— Supplied material —
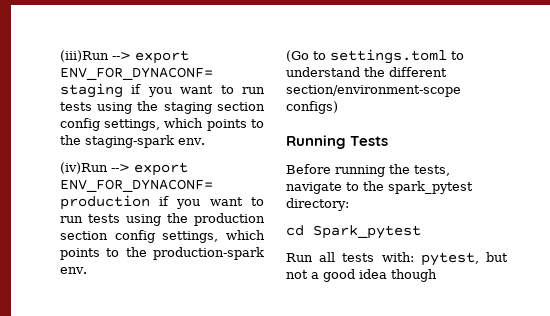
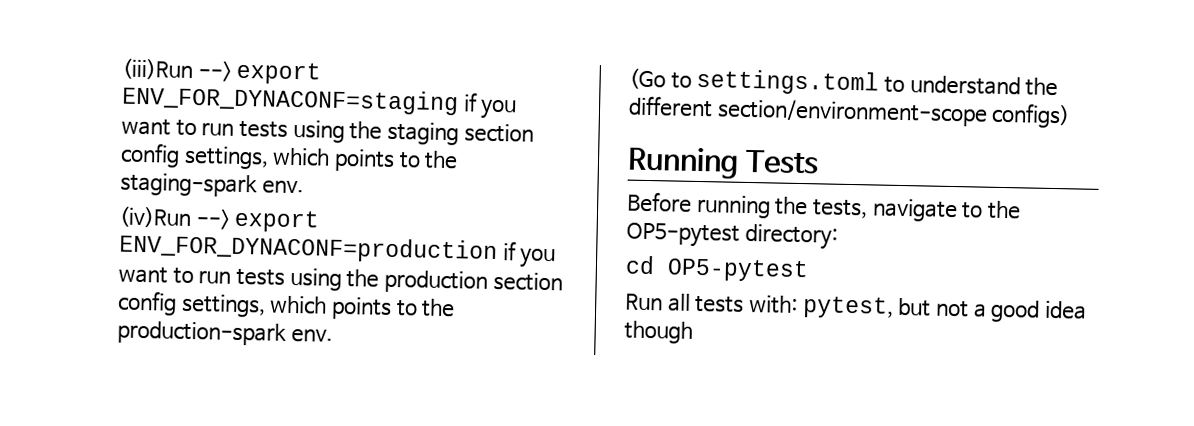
[388,181,473,194] spark_pytest -> [626,222,740,248] OP5-pytest
[313,225,421,239] Spark_pytest -> [667,258,809,283] OP5-pytest

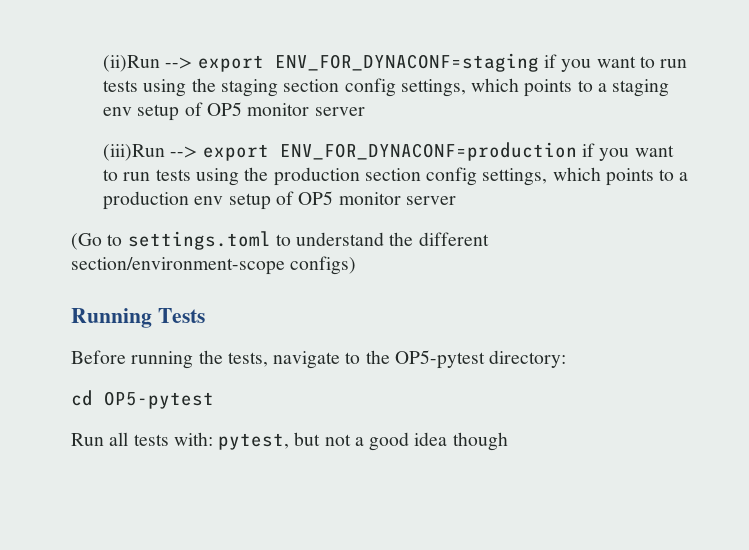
[122,58,194,81] (iii)Run -> [103,55,161,72] (ii)Run
[424,150,459,170] [120,172,304,198] [119,206,193,229] the staging-spark env. // (iv)Run -> [597,79,670,97] [103,102,365,121] [103,144,166,161] a staging env setup of OP5 monitor server // (iii)Run
[421,298,456,318] [117,320,333,346] the production-spark env. -> [679,172,689,181] [103,191,456,210] a production env setup of OP5 monitor server

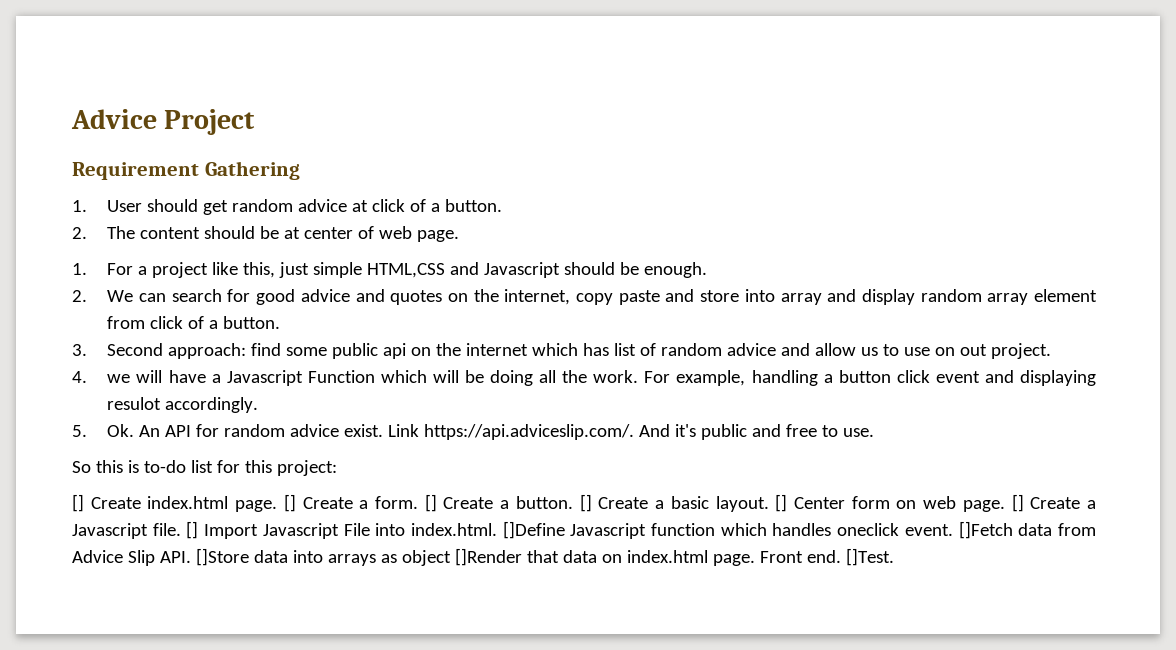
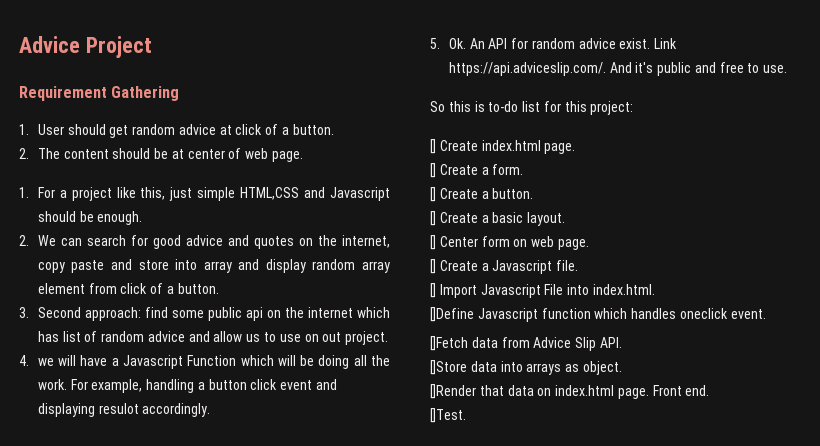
(278, 506) none -> (576, 148) //
(419, 502) none -> (524, 169) //
(573, 502) none -> (534, 193) //
(769, 504) none -> (566, 219) //
(1005, 506) none -> (589, 244) //
(181, 529) none -> (579, 265) //
(497, 529) none -> (655, 289) //
(953, 530) none -> (766, 314) //
(191, 557) none -> (622, 342) //
[401,550,451,566] object -> [582,361,622,375] object. //
(841, 556) none -> (710, 390) //

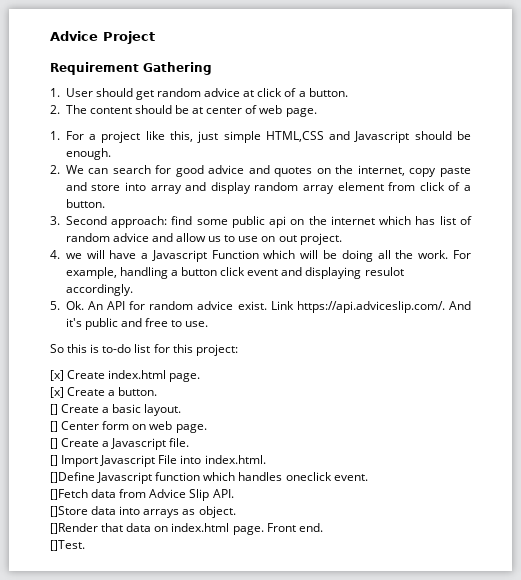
[430,139,436,154] [] -> [50,370,64,381] [x]
[430,163,524,178] [430,187,436,202] [] Create a form. // [] -> [50,387,64,398] [x]

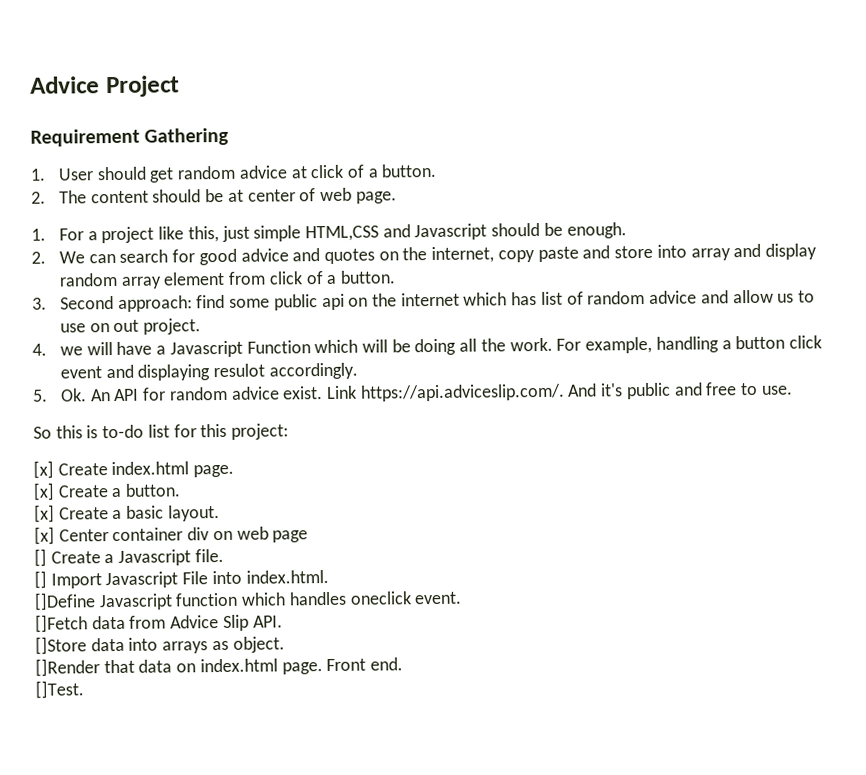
[50,404,58,415] [] -> [34,504,55,523] [x]
[50,421,130,432] [] Center form -> [34,526,210,545] [x] Center container div
[175,424,207,433] page. -> [272,530,309,543] page

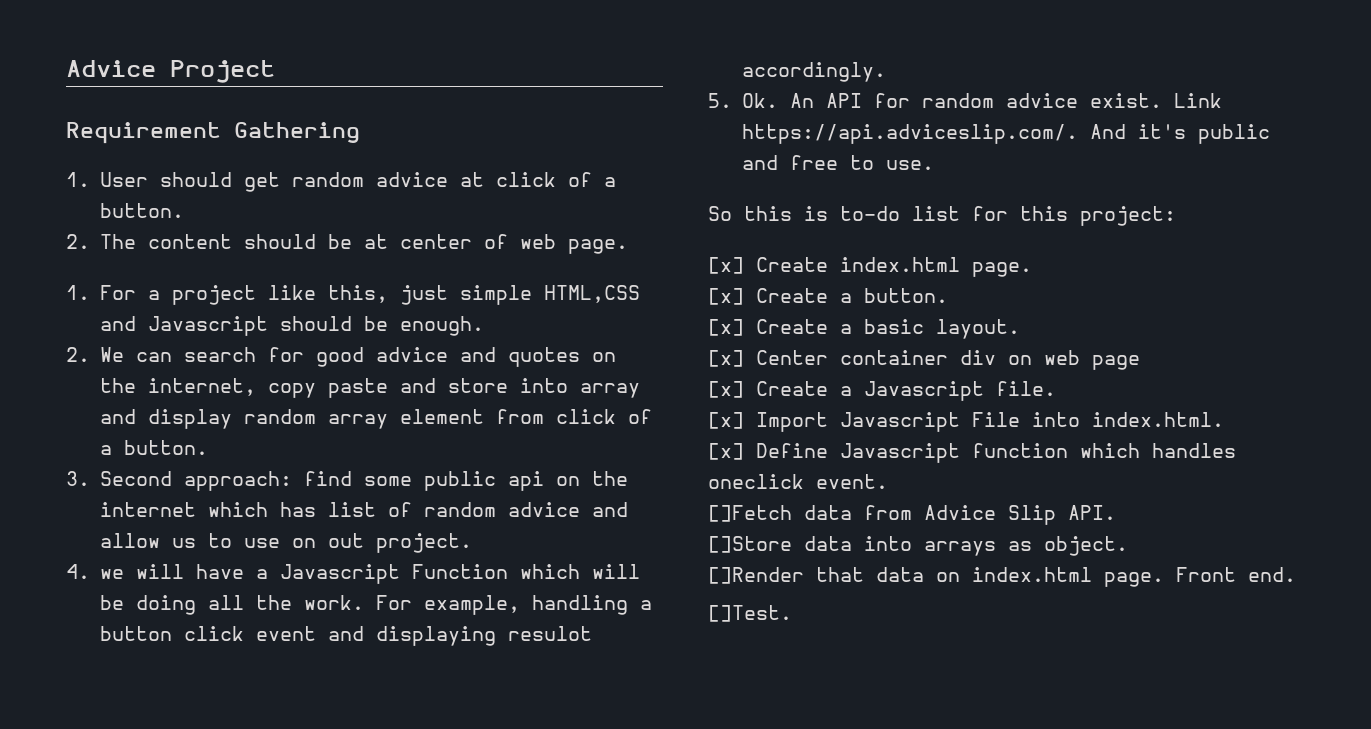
[34,548,47,567] [] -> [708,381,744,398] [x]
[34,570,47,589] [] -> [708,412,744,429] [x]
[34,592,96,611] []Define -> [708,443,828,460] [x] Define

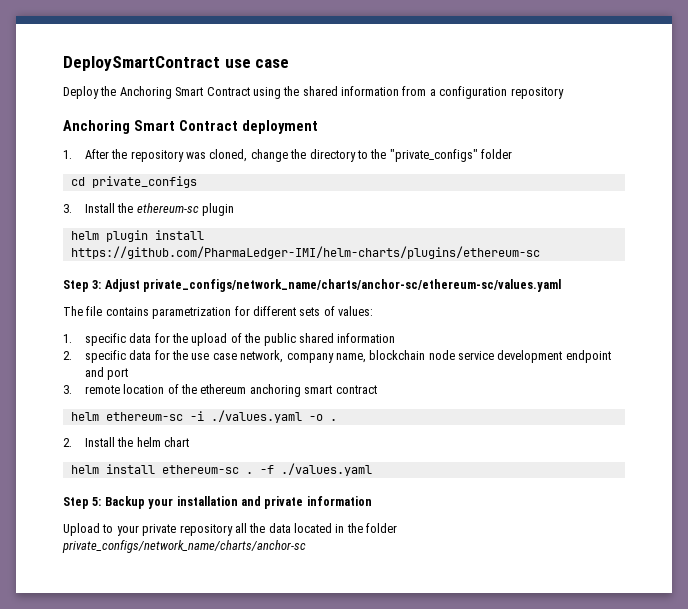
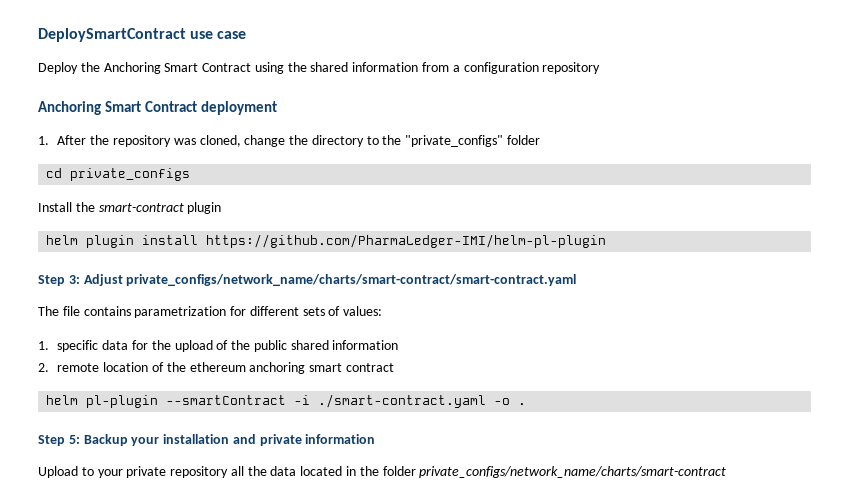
[63,203,199,213] 3. Install the ethereum-sc -> [38,202,184,212] Install the smart-contract
[70,246,540,259] https://github.com/PharmaLedger-IMI/helm-charts/plugins/ethereum-sc -> [206,234,607,248] https://github.com/PharmaLedger-IMI/helm-pl-plugin
[143,279,562,292] private_configs/network_name/charts/anchor-sc/ethereum-sc/values.yaml -> [126,274,577,286] private_configs/network_name/charts/smart-contract/smart-contract.yaml
[84,350,611,363] [84,367,129,380] [63,385,72,394] specific data for the use case network, company name, blockchain node service development endpoint and port // 3. -> (49, 367) none
[105,410,337,423] [63,437,190,447] [70,463,372,476] ethereum-sc -i ./values.yaml -o . // 2. Install the helm chart // helm install ethereum-sc . -f ./values.yaml -> [86,394,527,408] pl-plugin --smartContract -i ./smart-contract.yaml -o .
[62,540,306,553] private_configs/network_name/charts/anchor-sc -> [419,466,727,478] private_configs/network_name/charts/smart-contract

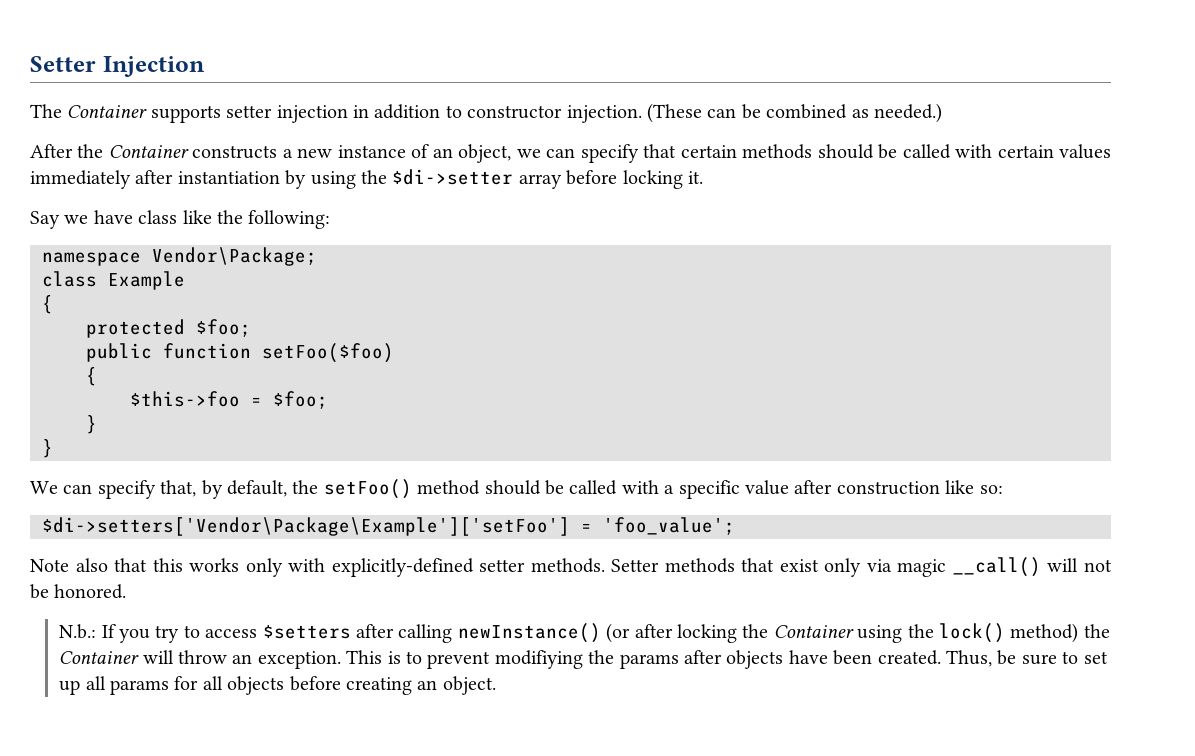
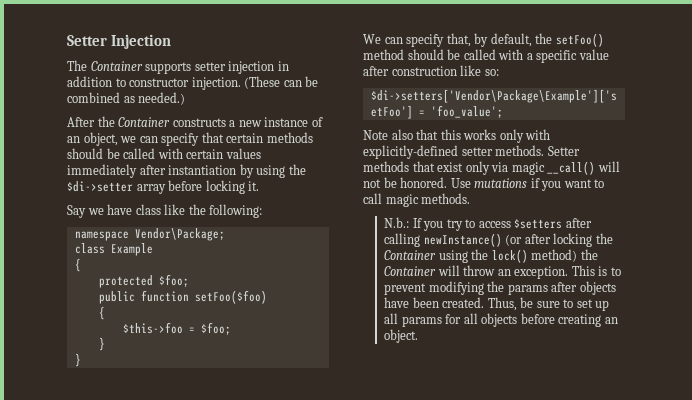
(127, 591) none -> [450,178,605,191] [363,193,471,207] Use mutations if you want to call magic methods.
[494,650,583,669] modifiying -> [428,281,484,295] modifying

— Exercise goal —
This exercise requires the lines of the entries containing the string "server".

— Reply —
[424,150,459,170] [120,172,304,198] [119,206,193,229] the staging-spark env. // (iv)Run -> [597,79,670,97] [103,102,365,121] [103,144,166,161] a staging env setup of OP5 monitor server // (iii)Run
[421,298,456,318] [117,320,333,346] the production-spark env. -> [679,172,689,181] [103,191,456,210] a production env setup of OP5 monitor server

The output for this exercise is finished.